Handball-Oberliga: SG Neuenhaus – HSG Hunte-Aue Löwen 25:26 (15:14)

Löwinnen: Kühling, Michel – Bahr (1), Lindner, Gläser, L. Witte (3), Dießel, Scheper (1), K. Witte (6), Meyer, Klostermann (9/3), Kemper (4), Kambacheva, Buchwald (2).

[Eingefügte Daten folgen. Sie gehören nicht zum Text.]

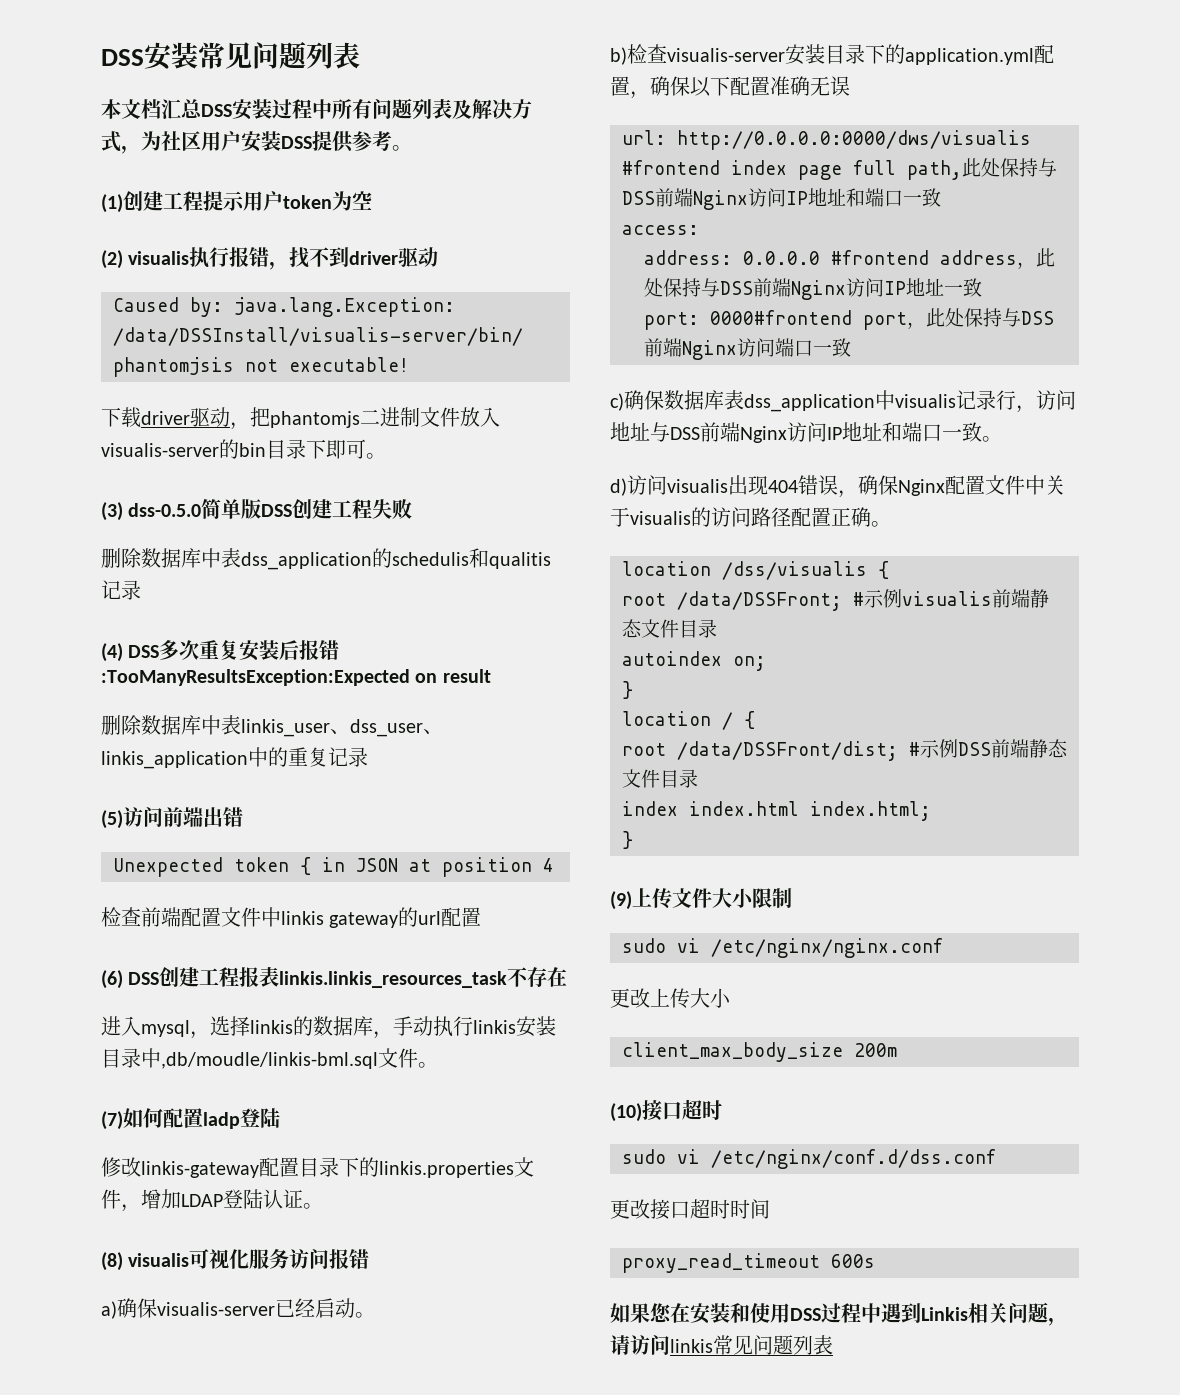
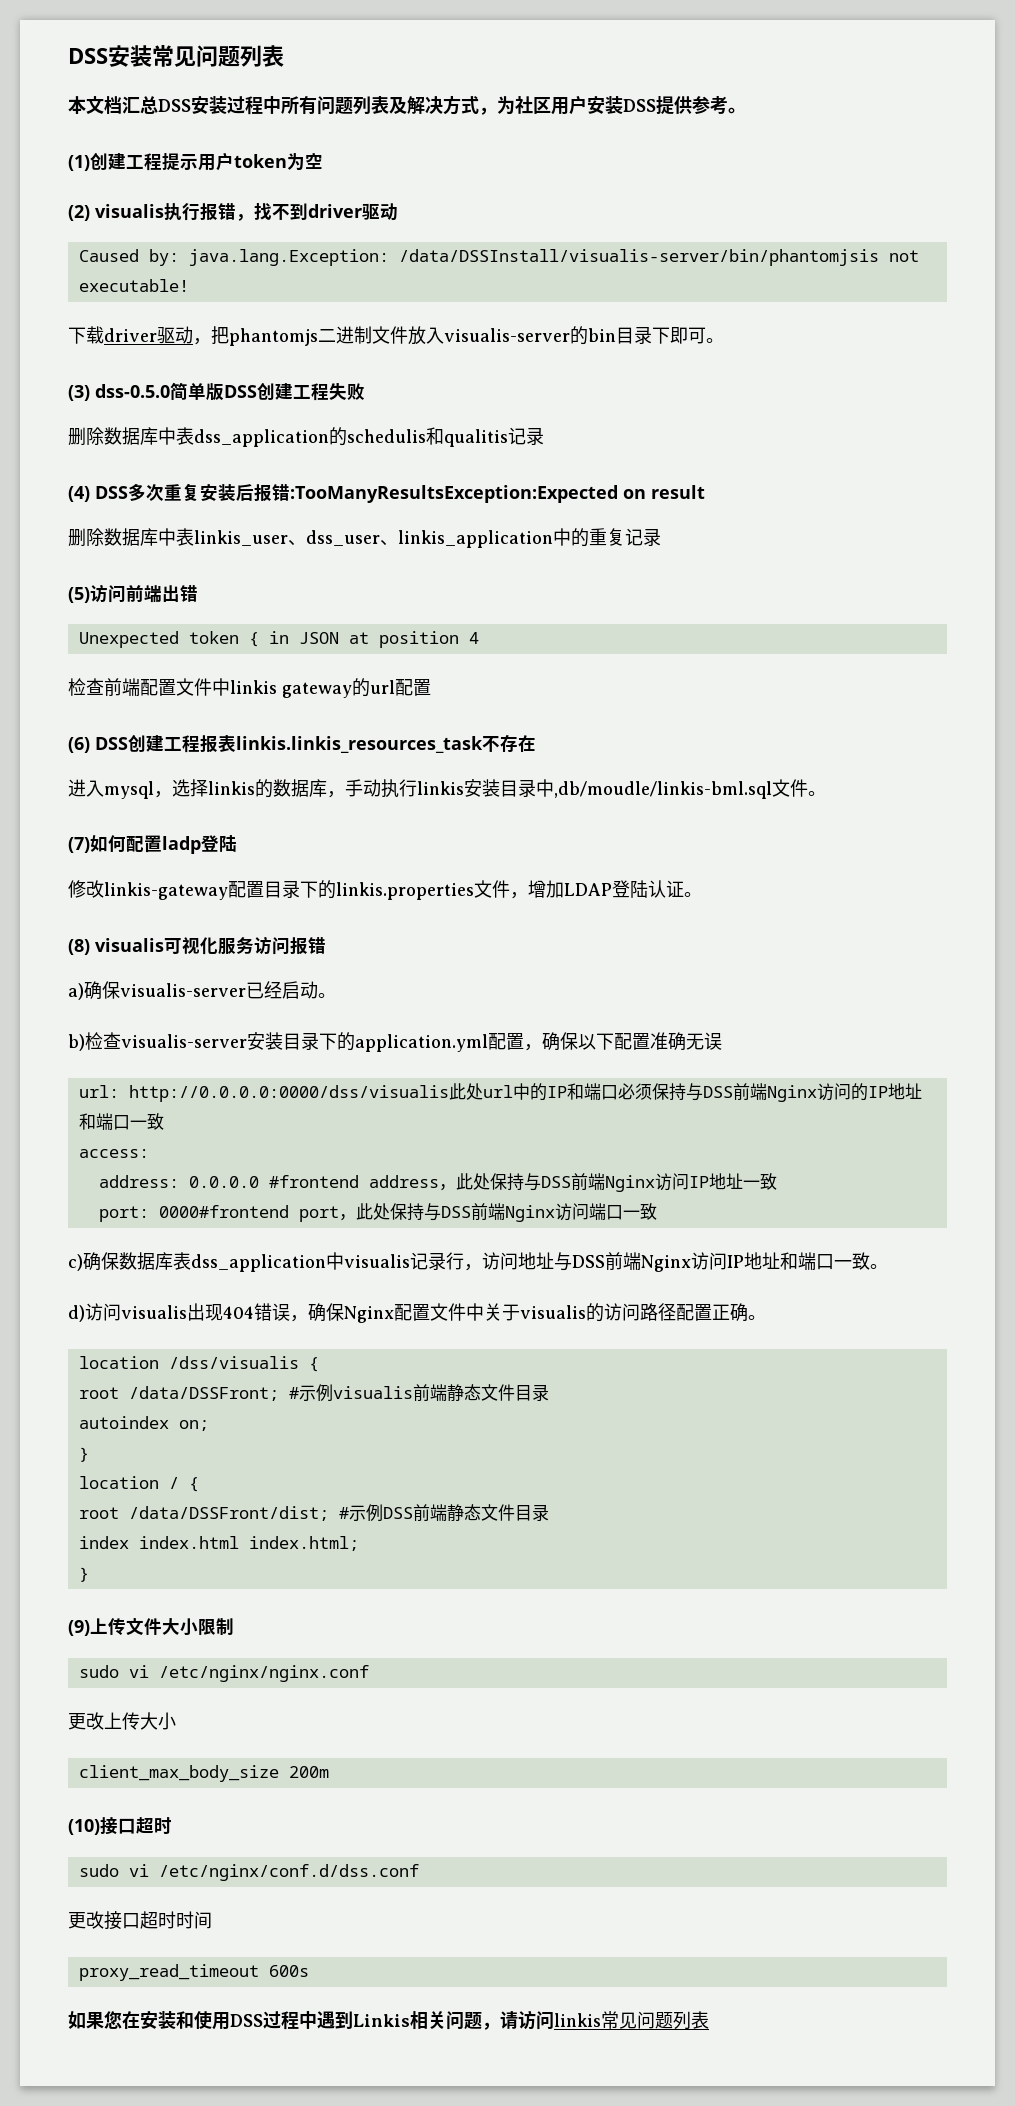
[677,130,1031,150] [622,158,1057,180] [622,188,786,210] http://0.0.0.0:0000/dws/visualis #frontend index page full path,此处保持与DSS前端Nginx访问 -> [128,1083,868,1102] http://0.0.0.0:0000/dss/visualis此处url中的IP和端口必须保持与DSS前端Nginx访问的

Denn nachdem Elisa Buchwald vor den rund 250 Zuschauern in der vollen und lauten Halle des Sportzentrums Neuenhaus ausgeglichen hatte (58.), erzielte die Rückraumspielerin 35 Sekunden vor Schluss das Siegtor – nervenstark per Siebenmeter. „Die Anspannung vorher war ganz schön groß“, berichtete die 24-Jährige nach dem vierten Sieg im vierten Spiel erleichtert: „Am Ende ist uns eine große Last von den Schultern gefallen und wir haben uns in den Armen gelegen.“

Eine große Party auf der rund eineinhalbstündigen Bus-Rückfahrt fiel beim Spitzenreiter aber flach. „Wir sind alle ziemlich kaputt. Es war so nervenaufreibend“, erklärte Klostermann, mit ihren 9/3 Toren beste Werferin des Spiels: „Ich bin froh, wenn wir nach dem langen Tag endlich wieder zu Hause sind.“

„Große Kopfschmerzen“ bei Löwinnen-Coach Kai Freese

Auch Freese hatte nach der Anstrengung „große Kopfschmerzen“ und wollte aufs Siegerbier verzichten. Der Alternativplan des Physiotherapeuten: „Tatort und dann ab ins Bettchen. Am Montag klingelt der Wecker schon wieder um 6.00 Uhr. Und dieses Spiel hat viele Körner gekostet – auch emotional.“ Denn der Coach hatte sich sehr über die „hundsmiserable“ Schiedsrichterleistung geärgert: „Die Schiris haben nicht einmal Zeitspiel gepfiffen, obwohl die Spielzüge des Gegners mehrfach 1:20 Minute gedauert haben. Ein Schlag ins Gesicht von Karla Witte haben sie auch nicht gesehen.“

Doch Freese haderte nicht nur mit der Leistung der Unparteiischen, sondern auch mit der seiner Mannschaft: „Das war keine gute Abwehrarbeit. In der ersten Halbzeit haben wir schon 15 Dinger kassiert, erst in der zweiten Halbzeit war das Rückzugsverhalten etwas besser.“

Karla Witte nimmt die torgefährliche Katja Berkau aus dem Spiel

Freeses „Schlüssel zum Sieg: Wir haben in der Schlussphase von einer 6:0- auf eine 5:1-Deckung umgestellt. Karla Witte hat Katja Berkau in Manndeckung genommen, damit sie keinen Wurf mehr nehmen kann.“ Und tatsächlich kam die vierfache Torschützin nach Klostermanns Siebenmetertor zum 26:25 nicht mehr zum Abschluss. Und die Löwinnen jubelten.